Stephen CHBOSKY
CALMANN-LÉVY
752pp - 23,90 €
Critique parue en octobre 2021 dans Bifrost n° 104
Les USA sont une nation de migrants : qu’elle soit intérieure ou extérieure, la migration appartient donc à l’imaginaire de ce pays. Ce n’est donc pas une surprise si L’Ami imaginaire commence par une migration, celle d’une mère et de son jeune fils. Celle-ci tient de la fuite, même s’il s’agit en réalité de trouver un nouveau départ pour s’épargner la misère et le déclassement. Les USA sont aussi une nation marquée par les inégalités sociales : Kate et Christopher appartiennent à l’une des classes les plus basses — celles qui sont piégées dans les hôtels miteux, les écoles de seconde zone et autre gig economy. Christopher possède par ailleurs le handicap d’une dyslexie non corrigée, qui le rend presque inapte aux études et le condamne donc à être un paria dans une civilisation d’écrit.
Un « ami imaginaire », c’est une construction mentale esquissée par un enfant déçu par la réalité : l’ami imaginaire aide, sait et ne juge pas… Le fantastique, dans ce tableau imaginé par un auteur à qui Steinbeck semble tenir lieu de surmoi, ne se greffe ni ne s’infiltre au réel : le postulat de L’Ami imaginaire est qu’il existe une réalité alternative où vivent des entités inquiétantes, certaines cherchant à faire venir à elles les habitants du monde réel. Coopérer avec elles, comme Christopher le découvre, est une garantie de changement : attiré dans leur monde par une bizarrerie météorologique, libéré par un être que les adultes autour de lui interprètent comme un ami imaginaire, il en sortira guéri de sa dyslexie et deviendra un vecteur de chance. Dans un univers tout aussi stratifié que la société des USA, on n’a toutefois rien sans rien… et l’ami imaginaire de Christopher lutte contre une entité antagoniste.

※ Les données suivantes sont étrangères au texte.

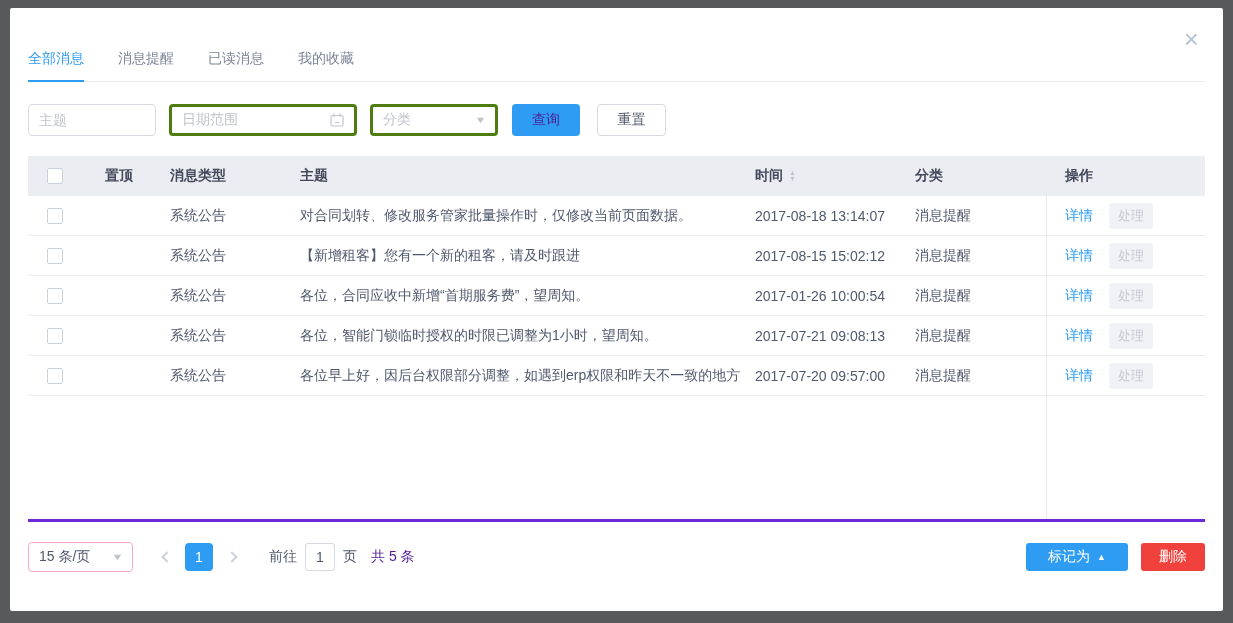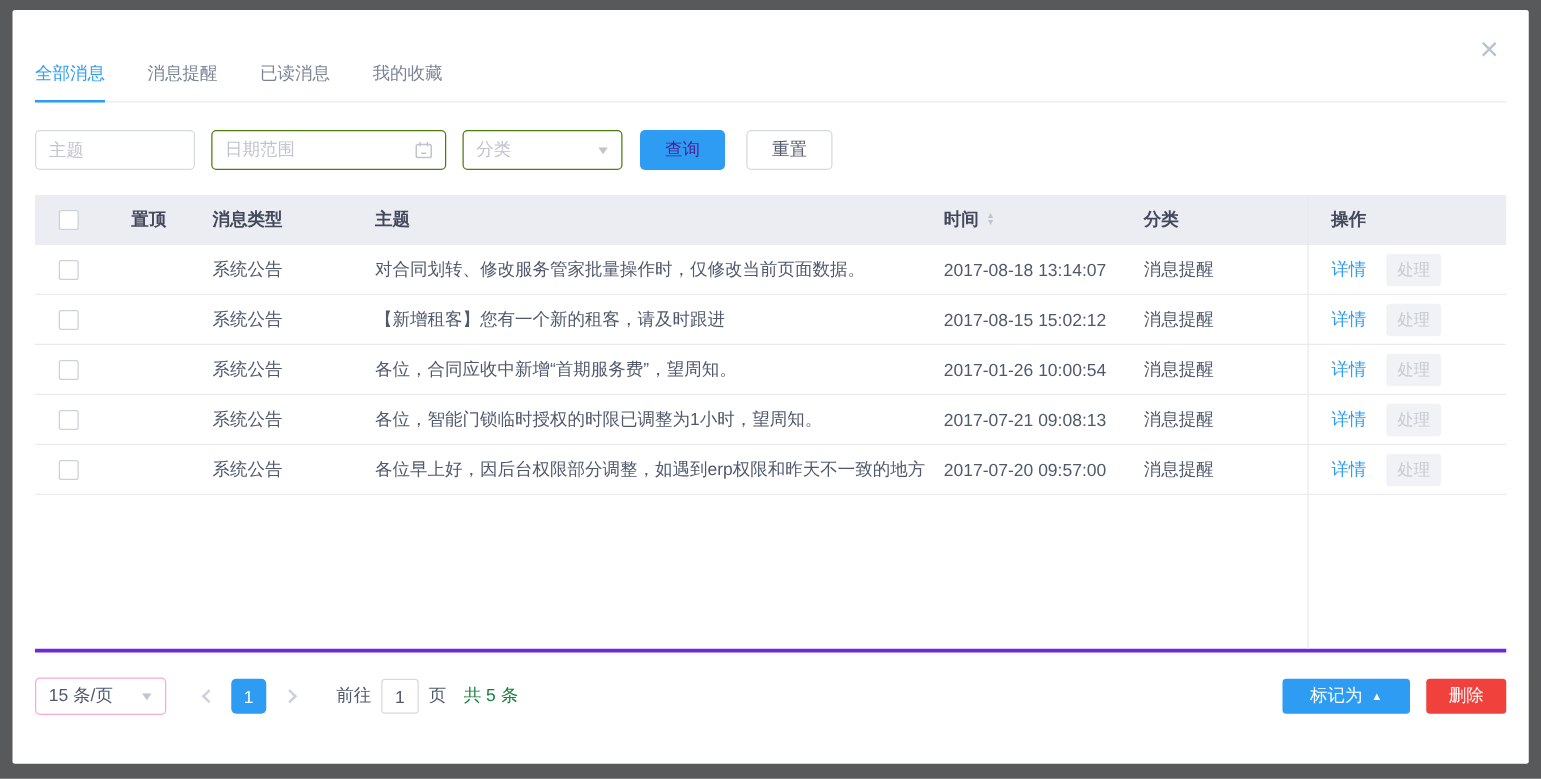"日期范围" .f-widget { border: 1px solid #4d7c0f -> 3px solid #4d7c0f }
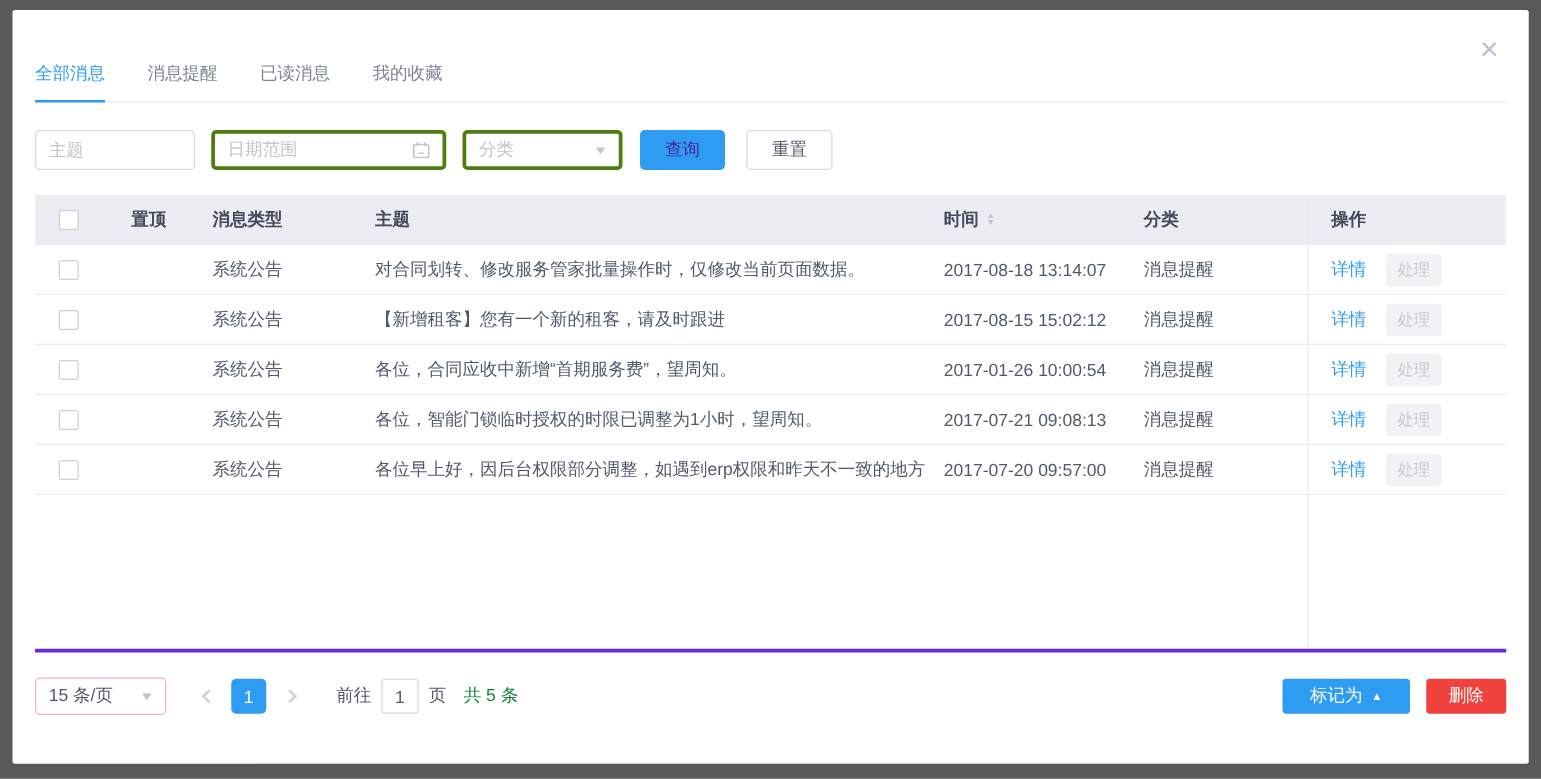"共 5 条" .total { color: #15803d -> #4c1d95 }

L’être humain a-t-il sa place dans un univers où coexistent et s’interpénètrent différentes réalités ? Dans Les Enfants du maïs, Stephen King montrait que parfois l’être humain s’incline devant la puissance d’ordre supérieur ; dans Ça, il racontait au contraire l’histoire d’une rébellion réussie. On retrouve dans L’Ami imaginaire un peu de ce choix contradictoire — entre l’adoration ou la révolte — imposé aux protagonistes humains. On regrette le côté brouillon et convenu de la cosmogonie esquissée ici. Le conflit dans le monde imaginaire s’exporte vers le monde réel, pour le malheur de l’humanité, sans que la nature des entités impliquées soit explicitée. Une des phrases de ce roman — sans nul doute provocatrice pour certains — en constitue l’une des clés, le prénom du protagoniste en étant une autre : l’un des personnages pense que le Christ aurait pu avoir été crucifié… « pour complicité » ! En fin de compte, L’ami imaginaire s’avère être un roman bien trop long pour son propre argument : les coups de théâtre lassent le lecteur, l’usage désordonné des majuscules l’agace, la conclusion l’achève.
Migration, strates sociales, années 10 du XXIe siècle et entités inquiétantes : il y avait sans nul doute beaucoup à faire avec ces postulats. Le principal défaut du roman d’horreur qu’en a tiré Stephen Chbosky est toutefois de ne pas faire peur.